ところが、どうやら他の人たちはやりたいこと(大きな夢ではなく、何か食べたいとか友達と仲良くしたいとかその程度)があり、それを軸に動いているからカオスの波を乗りこなせているようだ、という様子が段々見えてきた。

知り合いとのやりとりでも気付かされることが多い。

自分は混沌の中にいるのがつらかったので「なんでもできるなら、食事も睡眠も何もせずに死ぬまでやり過ごしたい(つーかもう終わりにしていい)」と考えていた。そんなときに知り合いがたまたま「本当になんでもできるなら〇〇がしたい」と言っているのを聞いて「この人はやりたいことがあるんだ!」と衝撃を受け、「自分にはやりたいことがない」と絶望した。(この衝撃のメカニズムをうまく説明できない、自分で書いてても馬鹿みたいな文章だと思うが)。

しかし、自分はやりたいことを隠蔽する癖がついているだけで、本当は何か欲求があるのかもしれない思い直した。実際、喉が渇けば水が飲みたくなるので、まずはそういう小さい欲求を無視せずにすぐに満たすようにした方がいいんだと思うことにした。それも元気がないときは全然実践できないのだが…。

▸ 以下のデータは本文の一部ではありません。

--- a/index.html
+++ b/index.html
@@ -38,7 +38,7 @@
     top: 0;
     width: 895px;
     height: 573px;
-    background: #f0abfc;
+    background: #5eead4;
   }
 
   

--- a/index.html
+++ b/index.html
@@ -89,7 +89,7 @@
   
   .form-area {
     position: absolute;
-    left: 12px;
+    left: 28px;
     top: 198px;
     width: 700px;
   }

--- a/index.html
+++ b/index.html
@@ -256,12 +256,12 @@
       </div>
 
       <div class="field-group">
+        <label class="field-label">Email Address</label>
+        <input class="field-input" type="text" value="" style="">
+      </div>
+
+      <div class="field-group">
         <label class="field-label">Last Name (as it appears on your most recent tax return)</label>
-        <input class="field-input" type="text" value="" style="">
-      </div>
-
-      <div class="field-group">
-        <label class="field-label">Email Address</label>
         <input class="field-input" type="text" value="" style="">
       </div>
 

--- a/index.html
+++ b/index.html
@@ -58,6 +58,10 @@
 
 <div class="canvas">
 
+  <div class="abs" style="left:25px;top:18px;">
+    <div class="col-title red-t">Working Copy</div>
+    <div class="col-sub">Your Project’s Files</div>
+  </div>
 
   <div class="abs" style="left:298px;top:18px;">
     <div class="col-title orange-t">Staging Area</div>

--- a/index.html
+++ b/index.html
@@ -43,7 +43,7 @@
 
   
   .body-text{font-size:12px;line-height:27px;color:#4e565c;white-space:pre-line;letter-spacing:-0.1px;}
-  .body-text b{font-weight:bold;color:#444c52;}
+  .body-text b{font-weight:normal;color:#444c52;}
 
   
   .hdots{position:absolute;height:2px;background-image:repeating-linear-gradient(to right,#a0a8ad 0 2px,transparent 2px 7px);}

そのように心がける中で、他人の感情を知って喜ばせる方法も以前よりわかってきた気がする。仲良くしてくれる人が笑顔でいてくれることはとても嬉しい。人付き合いそのものはまだまだ怖いが。

まとめ

一生上手くやれないままだと思っていたが、上に挙げた3つの問題点に気付き、誤って覚えた常識ではなく自他の感情を優先して行動するようにし始めた。その結果、失言癖が少し改善して、以前よりはまともな人付き合いができるようになってきたのが最近のことである。


*このように自分の感情の認識が苦手な人は、悪意や意図のある人に利用されやすそうなので注意した方がいい。

**額面通りの言葉のやりとりしかできないので相手の意図を汲み取るのが苦手だ、という傾向もこれを悪化させているかもしれない。

***認知行動療法に基づいたゲームアプリ「問題のあるシェアハウス」が助けになりそうだ。やっていた当時は「難しいけど面白いな」くらいに思っていたが、今なら開発側の意図が少しわかる気がする。